Paraffin-embedded tissue sections (4–5 µm) were de-paraffinized in xylene (Sigma-Aldrich, The Woodlands, TX, USA) for 2 × 5 min, rehydrated in graded ethanol (100%, 95%, 70%; Sigma-Aldrich) for 3 min each, and washed in PBS with 0.05% Tween 20 (PBST, Sigma-Aldrich) for 10 min. Antigen retrieval was achieved by microwaving the sections in 0.1 M citrate buffer (pH 6.0, Sigma-Aldrich) for 5 min at 350 W, followed by cooling for 20 min. Slides were washed twice in PBST (3 min each) and incubated with 1 mg/mL sodium borohydride (Sigma-Aldrich) in PBS for 3 × 10 min, then thoroughly washed in PBS. Blocking was performed in 5% BSA (Sigma-Aldrich) and 5% goat serum (Sigma-Aldrich) in PBST for 1 h at room temperature. Primary antibodies (anti-p53, Santa Cruz Biotechnology, 2 µg/mL; GFAP, Sigma-Aldrich, 1:500; MacroH2A1.1, were diluted in PBS and incubated overnight at 4 °C. Slides were rinsed 3 × 5 min in PBST. Secondary antibodies (anti-rabbit-FL, Texa Red, Sigma-Aldrich, 1:100) were applied in 2% BSA and 500× diluted goat serum (Sigma-Aldrich) at 100 µL/slide, followed by incubation at 37 °C for 1 h. After washing three times for 5 min in PBST, nuclei were counterstained with DAPI (1:1000, Sigma-Aldrich), and sections were mounted with coverslips.

5. Conclusions

In conclusion, this study elucidates the molecular mechanisms underlying the interplay between aging, genotype, and environmental factors in LOAD. Key pathways associated with memory impairment, antioxidant defenses, synaptic function, inflammation, senescence, and neurogenesis were disrupted in older E3 male mice exposed to O3. These findings underscore the importance of genotype-environment interactions in shaping AD pathology and highlight potential therapeutic targets for mitigating disease progression.

Supplementary Materials

The following supporting information can be downloaded at: https://www.mdpi.com/article/10.3390/ijms26062407/s1.

Author Contributions

Conceptualization, R.-M.L.; Formal analysis, K.H.; Investigation, C.J.; Writing—original draft, M.F.N.; Writing—review & editing, Z.C. and R.-M.L.; Funding acquisition, R.-M.L. All authors have read and agreed to the published version of the manuscript.

Funding

The work was supported by the grants from National Institutes of Health and National Institute of Aging to Rui-Ming Liu (R21AG046701 and R01AG077395), and grant from National Institute of General Medical Sciences (1R35GM138212) to Zechen Chong.
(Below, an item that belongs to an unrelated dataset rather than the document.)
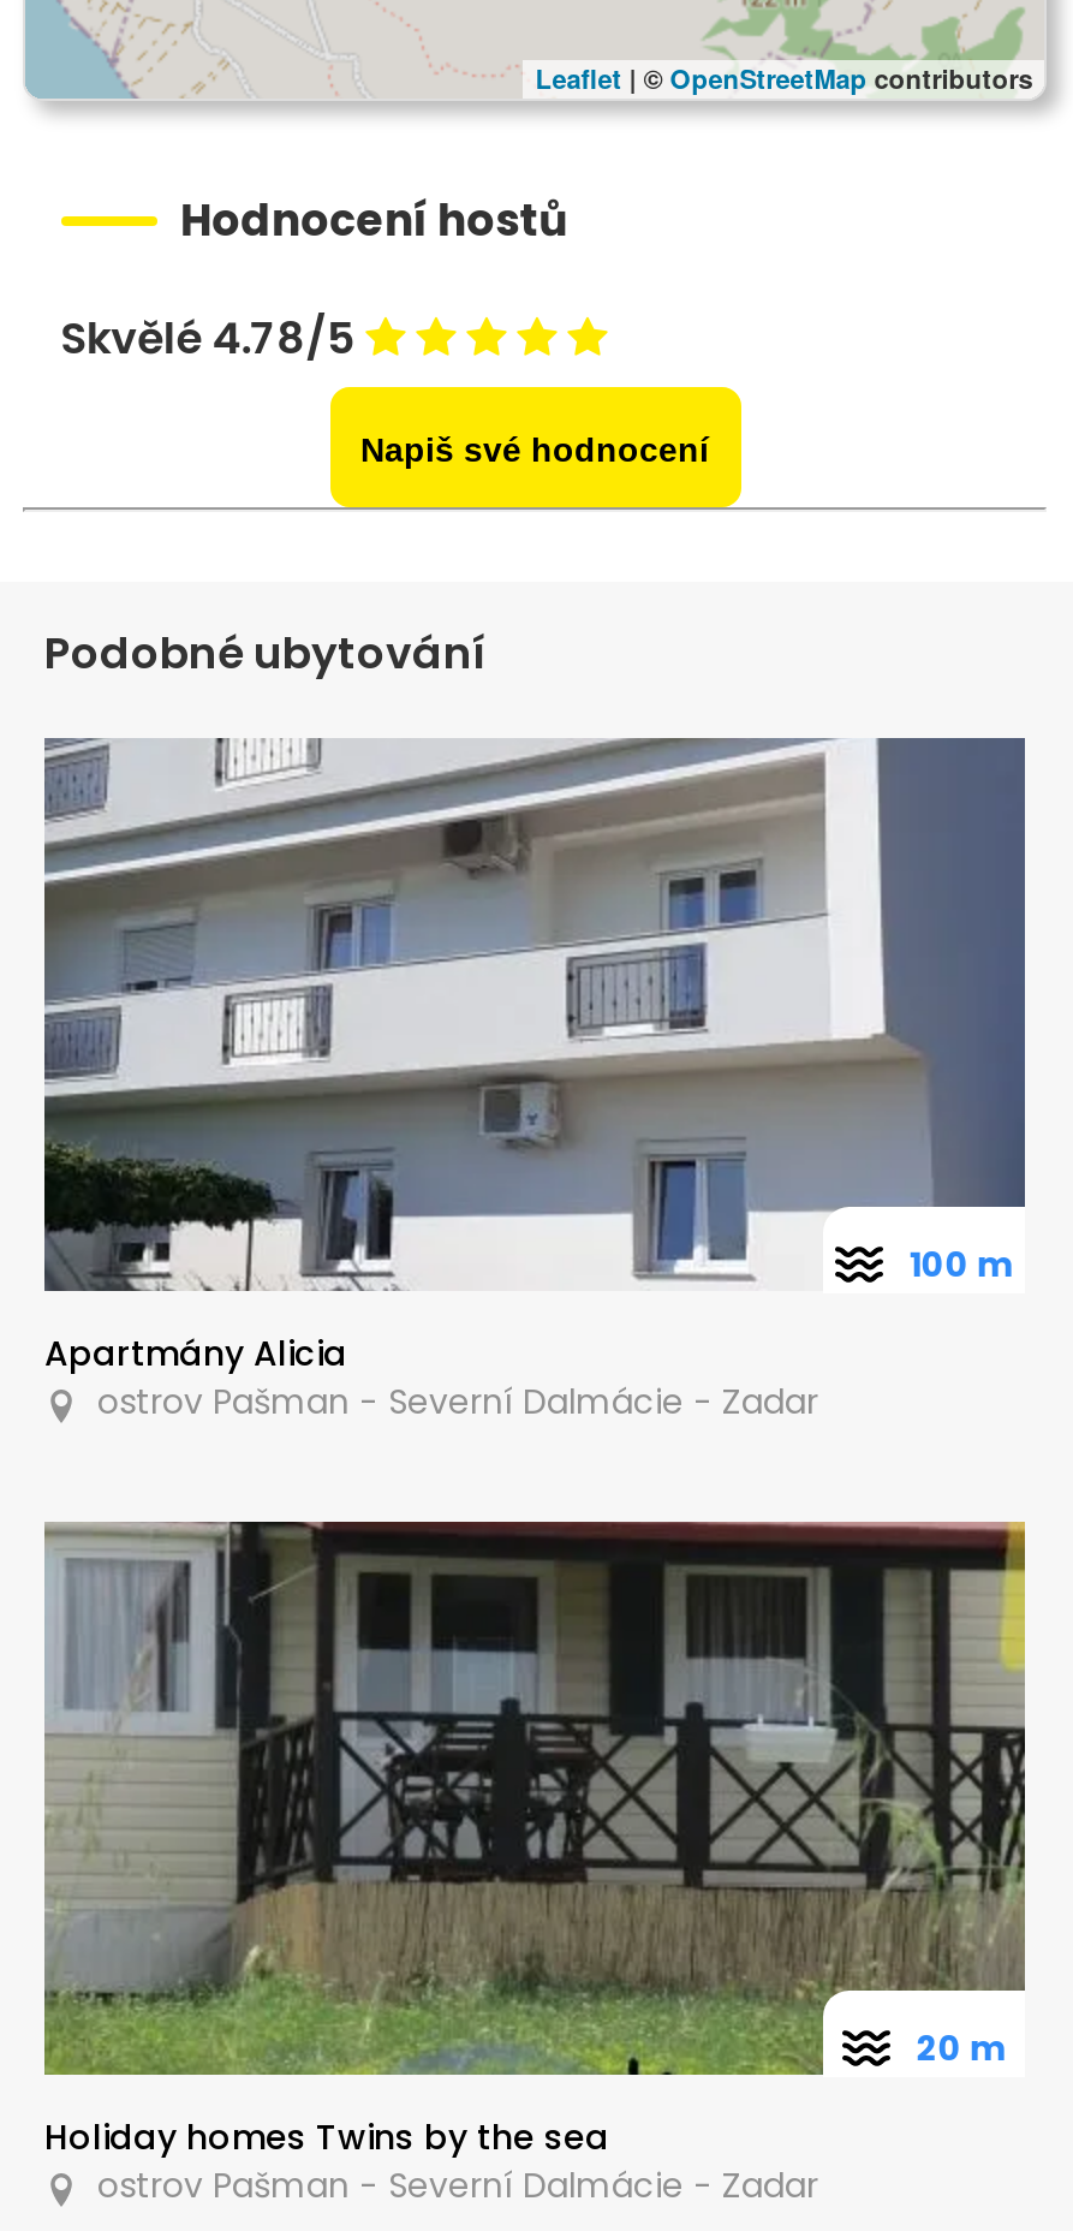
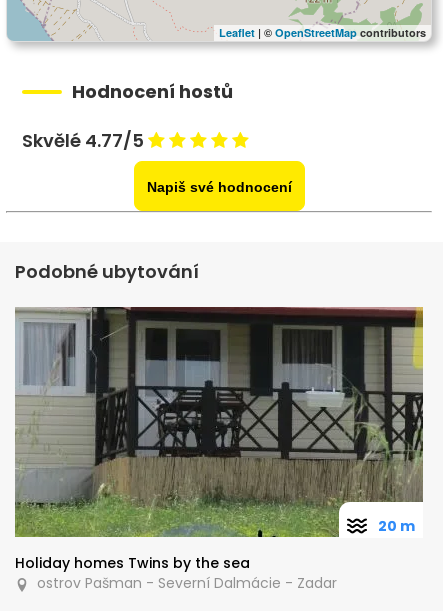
[60,308,366,368] Skvělé 4.78/5 -> [22,128,148,153] Skvělé 4.77/5
[44,738,1027,1291] [image] | 100 m -> none
[44,1330,818,1427] Apartmány Alicia | ostrov Pašman - Severní Dalmácie - Zadar -> none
Institutional Review Board Statement

The animal study protocol was approved by the Institutional Animal Care and Use Committee at University of Birmingham at Alabama (UAB) (IACUC-22601 approved on 22 November 2022).

Informed Consent Statement

Not applicable.

Data Availability Statement

The original contributions presented in this study are included in the article/Supplementary Materials. Further inquiries can be directed to the corresponding author(s).

Acknowledgments

The authors would like to thank Yu Chen for her help with the data analysis.

Conflicts of Interest

The authors declare that they have no actual or potential competing financial interests.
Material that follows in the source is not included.